* Record excerpts:
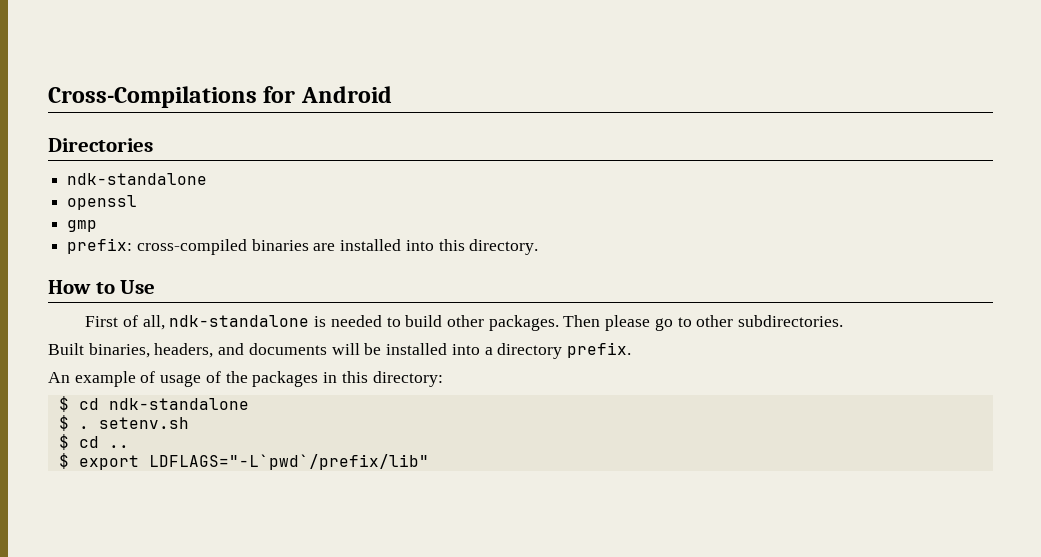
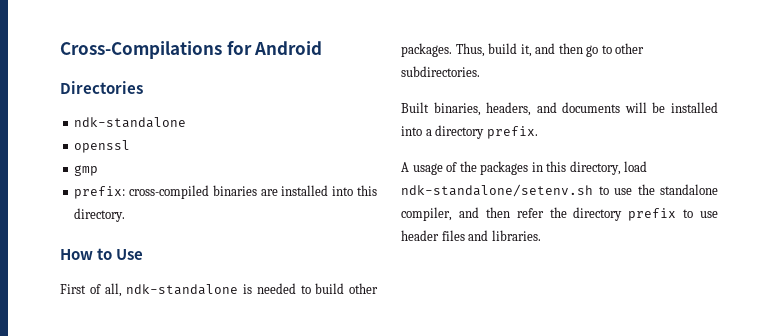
[563,315,651,331] Then please -> [455,43,583,57] Thus, build it, and then
[48,371,156,387] An example of -> [401,162,409,172] A
[372,371,443,387] [58,396,249,412] [58,415,189,431] [58,434,129,450] [58,453,429,470] directory: // $ cd ndk-standalone // $ . setenv.sh // $ cd .. // $ export LDFLAGS="-L`pwd`/prefix/lib" -> [569,161,648,175] [401,184,718,197] [401,207,718,221] [401,230,541,241] directory, load ndk-standalone/setenv.sh to use the standalone compiler, and then refer the directory prefix to use header files and libraries.

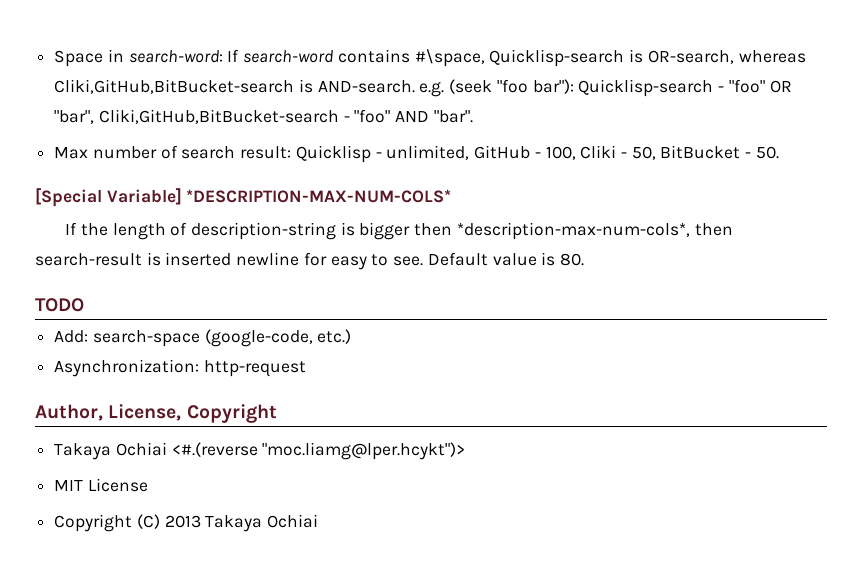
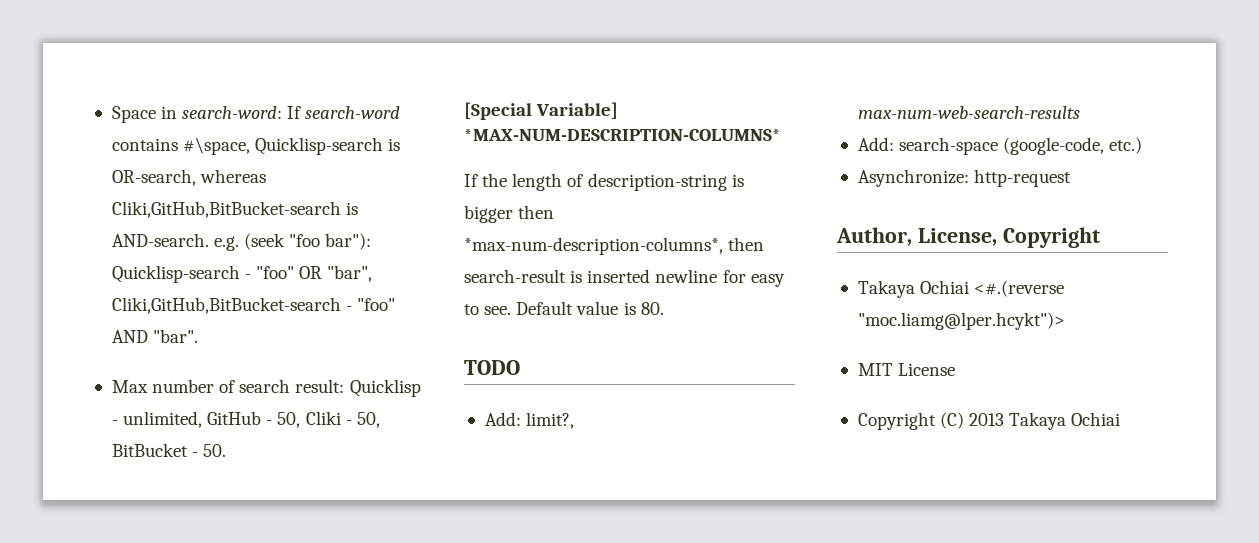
[545,146,576,160] 100, -> [277,412,301,428] 50,
[186,189,452,203] *DESCRIPTION-MAX-NUM-COLS* -> [464,129,781,141] *MAX-NUM-DESCRIPTION-COLUMNS*
[456,222,690,240] *description-max-num-cols*, -> [464,237,723,255] *max-num-description-columns*,
(84, 305) none -> [484,412,575,429] [857,106,1080,119] // Add: limit?, max-num-web-search-results
[54,359,200,377] Asynchronization: -> [857,169,969,187] Asynchronize:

* Your assignment:
Give the count of lines in the listing above that include "then", with no other words.

* Response:
2